• **What needs to be done**:
Copy word for word, please, the lines of the entries below running from the one containing "column name: 総売上 -> 総売上 最终" to the one containing "总计 | 販管費: 1,463,876 -> 1,463,976", both ends included.
*** Opening Information shown ***
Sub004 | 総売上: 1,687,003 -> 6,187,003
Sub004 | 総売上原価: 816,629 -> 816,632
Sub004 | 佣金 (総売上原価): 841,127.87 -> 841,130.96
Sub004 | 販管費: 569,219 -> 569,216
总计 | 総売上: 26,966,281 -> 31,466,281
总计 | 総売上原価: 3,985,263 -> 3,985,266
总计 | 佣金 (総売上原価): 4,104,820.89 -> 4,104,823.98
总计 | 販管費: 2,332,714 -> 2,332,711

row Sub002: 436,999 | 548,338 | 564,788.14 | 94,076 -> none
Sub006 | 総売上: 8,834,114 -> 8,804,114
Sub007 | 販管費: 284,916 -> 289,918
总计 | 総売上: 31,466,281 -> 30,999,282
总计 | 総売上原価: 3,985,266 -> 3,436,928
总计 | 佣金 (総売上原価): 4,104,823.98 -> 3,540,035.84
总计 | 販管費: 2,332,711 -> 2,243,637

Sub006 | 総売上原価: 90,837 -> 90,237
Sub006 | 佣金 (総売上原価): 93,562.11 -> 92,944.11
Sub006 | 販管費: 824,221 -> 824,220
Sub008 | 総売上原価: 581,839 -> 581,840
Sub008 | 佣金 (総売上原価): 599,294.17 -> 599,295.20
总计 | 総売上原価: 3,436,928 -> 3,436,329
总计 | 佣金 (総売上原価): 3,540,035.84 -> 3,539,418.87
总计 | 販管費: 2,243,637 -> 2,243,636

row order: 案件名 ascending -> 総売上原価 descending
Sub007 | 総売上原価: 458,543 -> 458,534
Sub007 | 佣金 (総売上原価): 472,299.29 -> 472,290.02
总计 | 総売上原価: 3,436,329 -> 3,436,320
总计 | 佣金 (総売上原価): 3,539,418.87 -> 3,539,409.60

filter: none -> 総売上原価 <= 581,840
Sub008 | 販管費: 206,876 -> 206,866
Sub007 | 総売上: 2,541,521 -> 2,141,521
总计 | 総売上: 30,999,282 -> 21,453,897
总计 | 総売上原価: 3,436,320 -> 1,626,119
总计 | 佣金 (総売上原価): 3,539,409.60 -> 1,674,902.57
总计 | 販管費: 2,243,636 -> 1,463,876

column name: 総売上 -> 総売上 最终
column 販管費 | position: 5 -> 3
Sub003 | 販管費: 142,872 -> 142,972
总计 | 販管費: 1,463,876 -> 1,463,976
*** Closing Information shown ***
*** Opening Information shown ***
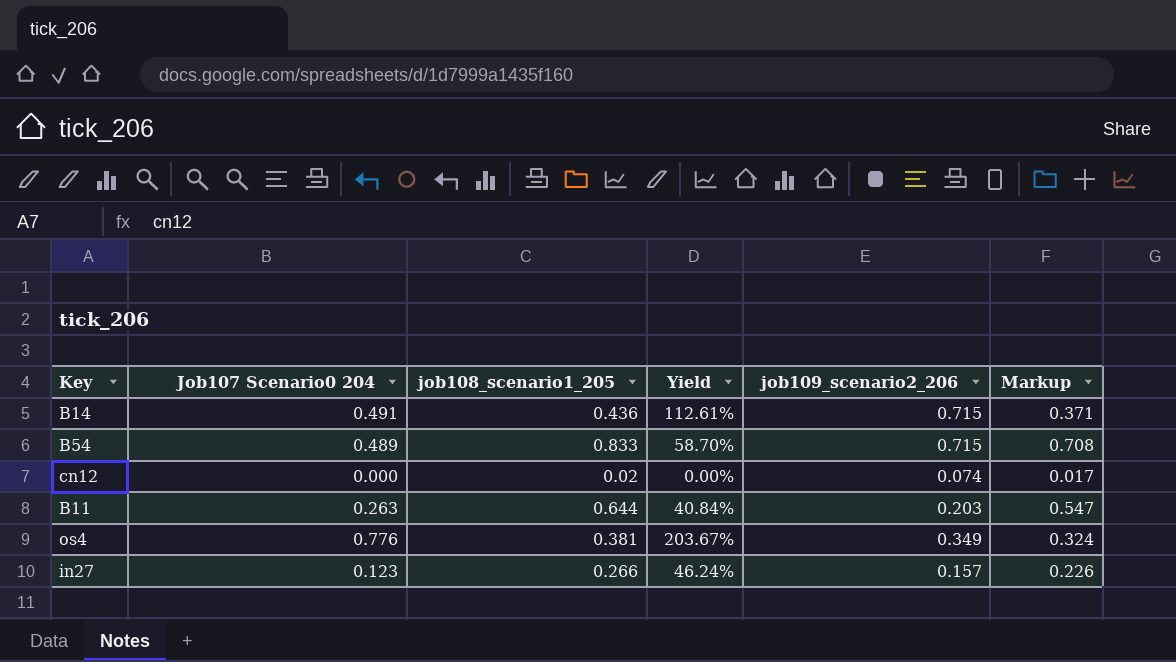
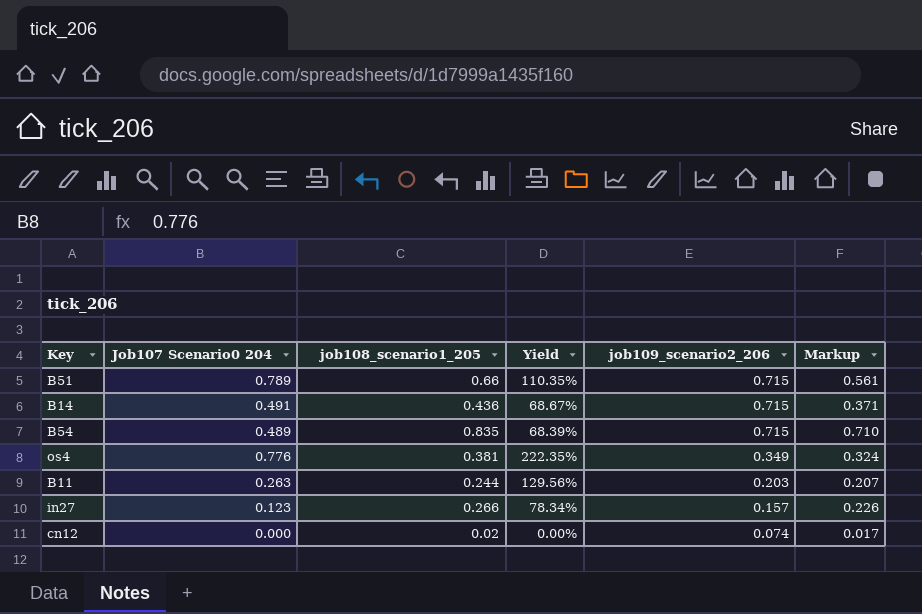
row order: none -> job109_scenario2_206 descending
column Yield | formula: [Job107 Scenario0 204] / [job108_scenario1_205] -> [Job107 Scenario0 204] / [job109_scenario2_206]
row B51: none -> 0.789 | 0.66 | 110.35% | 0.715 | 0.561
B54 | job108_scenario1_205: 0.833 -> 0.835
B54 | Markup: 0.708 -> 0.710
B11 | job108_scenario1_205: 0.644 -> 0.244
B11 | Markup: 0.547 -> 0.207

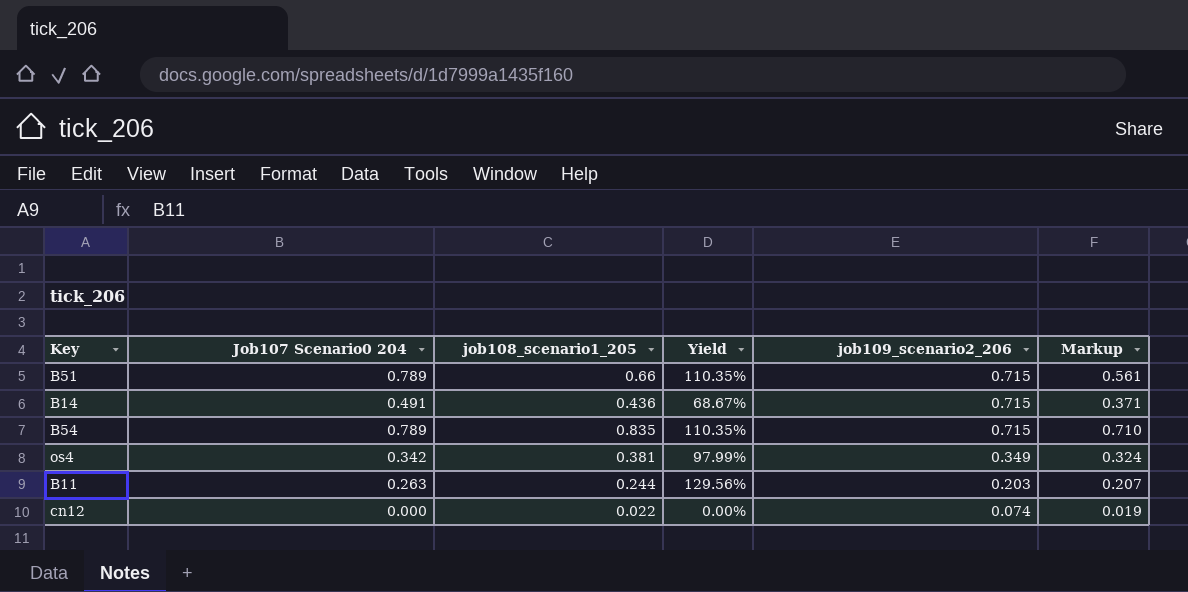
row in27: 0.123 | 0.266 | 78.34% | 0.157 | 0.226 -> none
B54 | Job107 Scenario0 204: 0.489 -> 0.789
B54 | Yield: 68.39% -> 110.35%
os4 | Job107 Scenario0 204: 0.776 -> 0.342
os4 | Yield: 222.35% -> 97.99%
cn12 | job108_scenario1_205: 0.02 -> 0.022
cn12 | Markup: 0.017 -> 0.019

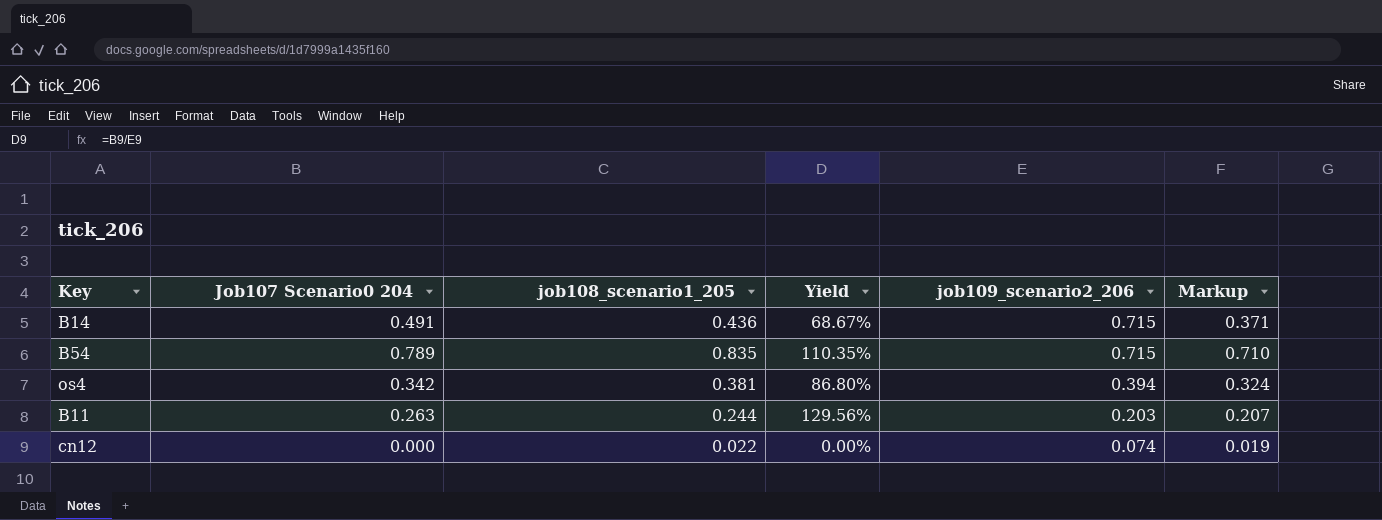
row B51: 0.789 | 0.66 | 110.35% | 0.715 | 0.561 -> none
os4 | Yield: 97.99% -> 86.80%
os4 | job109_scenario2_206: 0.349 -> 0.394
*** Closing Information shown ***
• **Result of this task**:
column name: 総売上 -> 総売上 最终
column 販管費 | position: 5 -> 3
Sub003 | 販管費: 142,872 -> 142,972
总计 | 販管費: 1,463,876 -> 1,463,976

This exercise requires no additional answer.